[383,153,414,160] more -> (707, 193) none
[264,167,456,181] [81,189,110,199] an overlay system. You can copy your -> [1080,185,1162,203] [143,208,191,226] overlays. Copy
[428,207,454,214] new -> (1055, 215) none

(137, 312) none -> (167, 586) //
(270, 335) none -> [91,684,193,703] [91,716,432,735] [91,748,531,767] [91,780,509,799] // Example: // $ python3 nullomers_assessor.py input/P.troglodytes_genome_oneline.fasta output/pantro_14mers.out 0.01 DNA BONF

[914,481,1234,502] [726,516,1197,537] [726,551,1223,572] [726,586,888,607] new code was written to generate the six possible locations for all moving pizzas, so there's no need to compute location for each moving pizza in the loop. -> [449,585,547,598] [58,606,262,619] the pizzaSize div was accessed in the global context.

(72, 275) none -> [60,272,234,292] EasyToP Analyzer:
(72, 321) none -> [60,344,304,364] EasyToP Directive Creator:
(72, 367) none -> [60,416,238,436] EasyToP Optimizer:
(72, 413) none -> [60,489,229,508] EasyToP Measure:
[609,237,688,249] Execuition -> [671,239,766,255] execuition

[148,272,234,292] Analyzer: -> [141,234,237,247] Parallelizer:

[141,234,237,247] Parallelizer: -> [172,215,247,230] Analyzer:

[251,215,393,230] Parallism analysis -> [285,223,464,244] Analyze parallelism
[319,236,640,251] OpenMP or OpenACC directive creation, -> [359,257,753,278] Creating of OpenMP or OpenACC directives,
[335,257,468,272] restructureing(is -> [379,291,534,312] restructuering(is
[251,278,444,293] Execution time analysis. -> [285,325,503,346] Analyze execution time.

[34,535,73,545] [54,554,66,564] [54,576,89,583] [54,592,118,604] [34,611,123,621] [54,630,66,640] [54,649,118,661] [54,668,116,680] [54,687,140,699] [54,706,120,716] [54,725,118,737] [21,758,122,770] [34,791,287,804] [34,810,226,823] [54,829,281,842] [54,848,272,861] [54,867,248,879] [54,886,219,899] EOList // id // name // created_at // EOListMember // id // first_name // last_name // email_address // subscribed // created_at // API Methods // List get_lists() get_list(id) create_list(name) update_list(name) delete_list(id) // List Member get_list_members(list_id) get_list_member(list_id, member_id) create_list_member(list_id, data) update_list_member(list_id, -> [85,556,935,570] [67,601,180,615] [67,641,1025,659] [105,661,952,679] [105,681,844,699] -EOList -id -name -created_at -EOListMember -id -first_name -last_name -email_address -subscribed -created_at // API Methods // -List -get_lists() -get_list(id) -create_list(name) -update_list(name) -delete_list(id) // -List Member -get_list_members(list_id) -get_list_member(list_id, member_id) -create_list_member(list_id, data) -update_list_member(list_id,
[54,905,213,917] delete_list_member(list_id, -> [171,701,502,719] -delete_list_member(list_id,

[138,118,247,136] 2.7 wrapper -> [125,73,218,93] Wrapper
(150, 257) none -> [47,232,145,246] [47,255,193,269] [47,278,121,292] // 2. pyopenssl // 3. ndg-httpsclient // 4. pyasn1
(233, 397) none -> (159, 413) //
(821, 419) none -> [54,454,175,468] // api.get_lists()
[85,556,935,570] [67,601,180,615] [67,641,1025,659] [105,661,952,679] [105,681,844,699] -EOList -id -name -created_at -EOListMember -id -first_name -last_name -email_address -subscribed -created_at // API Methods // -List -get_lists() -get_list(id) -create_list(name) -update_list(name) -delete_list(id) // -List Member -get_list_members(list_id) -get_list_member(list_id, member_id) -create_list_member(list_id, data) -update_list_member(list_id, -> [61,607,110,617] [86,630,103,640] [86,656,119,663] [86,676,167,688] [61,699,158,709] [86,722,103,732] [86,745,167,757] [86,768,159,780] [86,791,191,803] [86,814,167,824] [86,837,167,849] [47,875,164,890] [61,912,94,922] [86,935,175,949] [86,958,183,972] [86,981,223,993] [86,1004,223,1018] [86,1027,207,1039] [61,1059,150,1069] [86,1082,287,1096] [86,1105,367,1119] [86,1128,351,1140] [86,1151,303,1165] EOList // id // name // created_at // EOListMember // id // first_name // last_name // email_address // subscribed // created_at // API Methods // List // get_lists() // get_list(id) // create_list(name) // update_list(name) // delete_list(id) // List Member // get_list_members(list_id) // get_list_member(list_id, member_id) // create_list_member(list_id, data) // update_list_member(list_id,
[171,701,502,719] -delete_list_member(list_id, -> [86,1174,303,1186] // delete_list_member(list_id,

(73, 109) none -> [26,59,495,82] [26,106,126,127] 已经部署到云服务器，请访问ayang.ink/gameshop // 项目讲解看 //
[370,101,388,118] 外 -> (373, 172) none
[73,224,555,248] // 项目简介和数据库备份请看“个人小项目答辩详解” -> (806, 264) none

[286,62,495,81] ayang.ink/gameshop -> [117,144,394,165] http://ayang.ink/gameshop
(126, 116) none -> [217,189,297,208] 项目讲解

________________________________________

* _Problem statement_:
In the entries above, find lines with "Analyzer" and copy each.

* _Exercise result_:
(72, 275) none -> [60,272,234,292] EasyToP Analyzer:
[148,272,234,292] Analyzer: -> [141,234,237,247] Parallelizer:
[141,234,237,247] Parallelizer: -> [172,215,247,230] Analyzer:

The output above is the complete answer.